Win shrugged, “Sophie says the body would have been carried away by the storm.”

           
“What about the biotag the colonists wear?” asked Djembe.

           
Win shook his head, “Apparently it recorded Doctor Maki's skin, all of it, being in greater contact with the storm. As if she'd taken off her clothes. And then it registers her death about two seconds later.”

           
Djembe shook his head, “What does that mean?”

           
“That we have our first clue to murder.” Kate sat upright, behind her the hologrid fluoresced with each word spoken. “What else, Win?”

           
“The probes are in position. One at the Lagrange One point. The other will be on its way to the Lagrange Delta point between the wormhole and effective solar centre. I've already detected some residual particle flow from the wormhole from our own exit.”

           
Djembe nodded in agreement, “I had that too, when I was checking the comms systems.”

           
Win continued, “The blue star is about to eclipse the yellow. There are already changes to
 
em
-radiation and gravity lines. If this death was murder, then we'll probably lose any ion trails before we can properly detect them.”

           
“OK, a good start.” Kate was starting to feel lighter. “Djembe, do you have better news?”

           
“There was something else, sorry.”

           
Kate looked back to Win, “What is it?”

           
“On the surface. Something's wrong.”

           
Djembe frowned, “Wrong?”

           
“Yes. I walked the route of the victim. First, I don't understand why she was out there. Someone so well trained, in this sort of facility, should have been in an aircar. And second, you can hardly see the crevice where the final signal came from.”

           
“How large is it?” Kate started looking over the download on her datapad, to match up Win's description.

           
“It's not the size. It's... In a sandstorm like they have here, the wind over six hundred kilometres per hour, the suns barely in the sky, you wouldn't see anything.
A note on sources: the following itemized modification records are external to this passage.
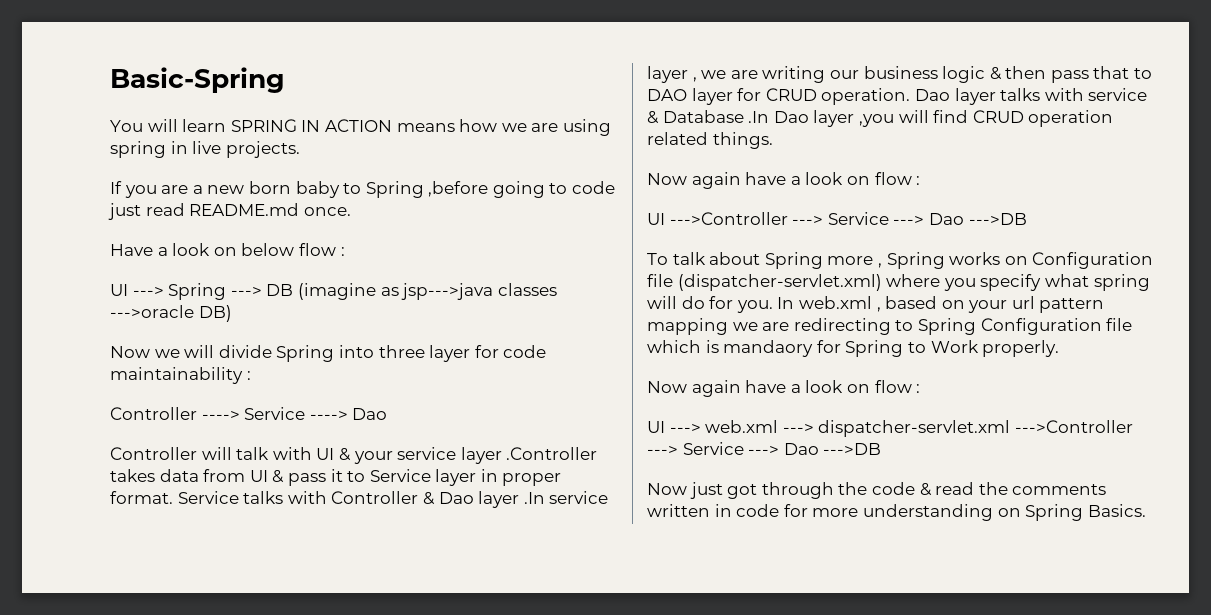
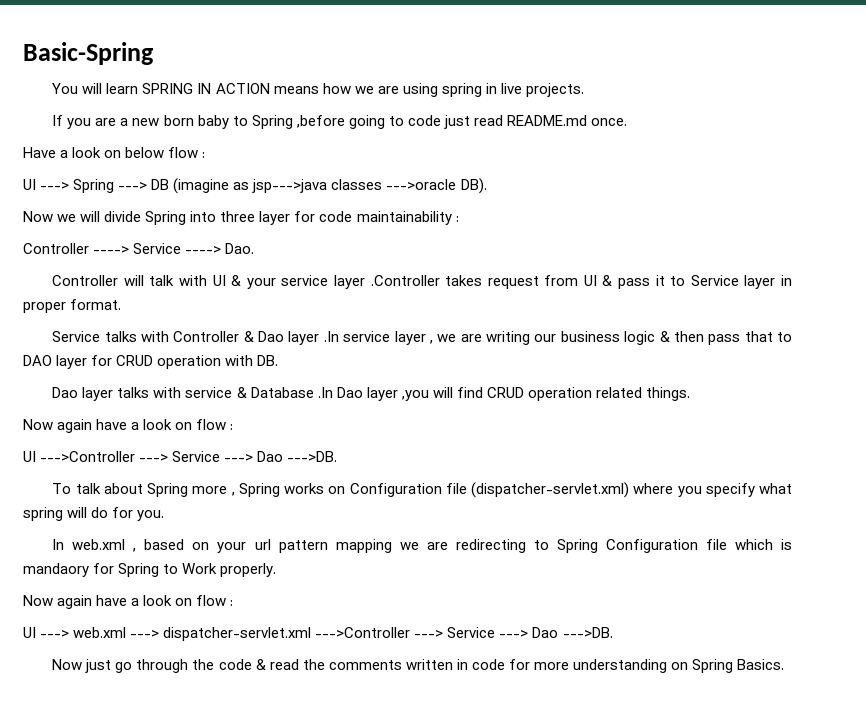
- UI ---> Spring ---> DB (imagine as jsp--->java classes --->oracle DB)
+ UI ---> Spring ---> DB (imagine as jsp--->java classes --->oracle DB).
- Controller ----> Service ----> Dao
+ Controller ----> Service ----> Dao.
- Controller will talk with UI & your service layer .Controller takes data from UI & pass it to Service layer in proper format. Service talks with Controller & Dao layer .In service layer , we are writing our business logic & then pass that to DAO layer for CRUD operation. Dao layer talks with service & Database .In Dao layer ,you will find CRUD operation related things.
+ Controller will talk with UI & your service layer .Controller takes request from UI & pass it to Service layer in proper format.
+ Service talks with Controller & Dao layer .In service layer , we are writing our business logic & then pass that to DAO layer for CRUD operation with DB.
+ Dao layer talks with service & Database .In Dao layer ,you will find CRUD operation related things.
- UI --->Controller ---> Service ---> Dao --->DB
+ UI --->Controller ---> Service ---> Dao --->DB.
- To talk about Spring more , Spring works on Configuration file (dispatcher-servlet.xml) where you specify what spring will do for you. In web.xml , based on your url pattern mapping we are redirecting to Spring Configuration file which is mandaory for Spring to Work properly.
+ To talk about Spring more , Spring works on Configuration file (dispatcher-servlet.xml) where you specify what spring will do for you.
+ In web.xml , based on your url pattern mapping we are redirecting to Spring Configuration file which is mandaory for Spring to Work properly.
- UI ---> web.xml ---> dispatcher-servlet.xml --->Controller ---> Service ---> Dao --->DB
+ UI ---> web.xml ---> dispatcher-servlet.xml --->Controller ---> Service ---> Dao --->DB.
- Now just got through the code & read the comments written in code for more understanding on Spring Basics.
+ Now just go through the code & read the comments written in code for more understanding on Spring Basics.

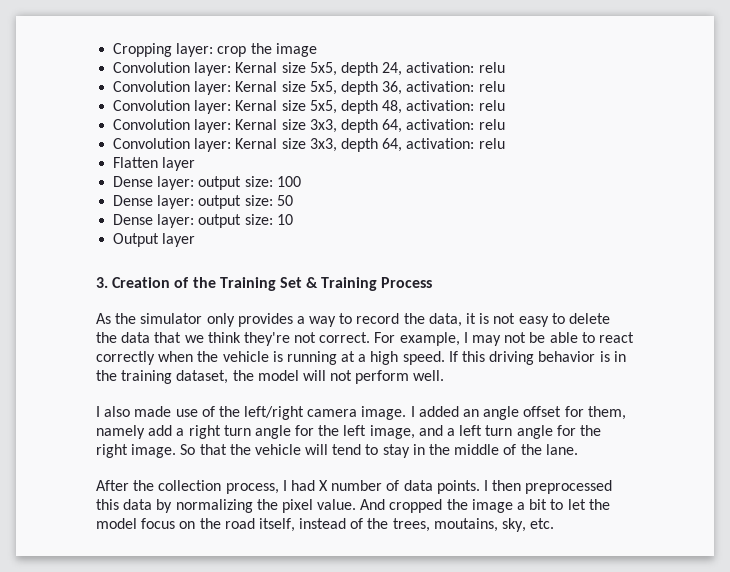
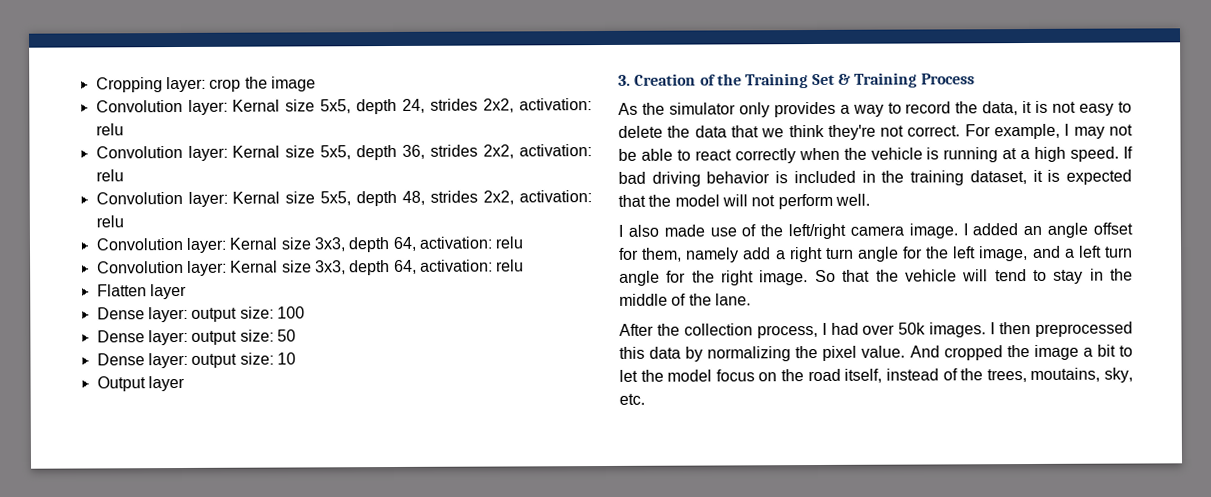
- Convolution layer: Kernal size 5x5, depth 24, activation: relu
+ Convolution layer: Kernal size 5x5, depth 24, strides 2x2, activation: relu
- Convolution layer: Kernal size 5x5, depth 36, activation: relu
+ Convolution layer: Kernal size 5x5, depth 36, strides 2x2, activation: relu
- Convolution layer: Kernal size 5x5, depth 48, activation: relu
+ Convolution layer: Kernal size 5x5, depth 48, strides 2x2, activation: relu
- If this driving behavior is in the training dataset, the model will not perform well.
+ If bad driving behavior is included in the training dataset, it is expected that the model will not perform well.
- After the collection process, I had X number of data points.
+ After the collection process, I had over 50k images.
You wouldn't see it.” Win was getting excitable as he outlined his suspicions. “So my first question is, what made her stop? What made her see the crevice? Then next, why go in?”

           
Djembe interrupted, “To shelter, of course.”

           
Win was shaking his head, but Kate took up his thread, “I think I see where you're going. It says here only one sun was up at the time of death, but the second sun was a few minutes from sunrise. You can struggle through the storm if you're lucky, but her personal log shows her environment suit was only rated for one sun.”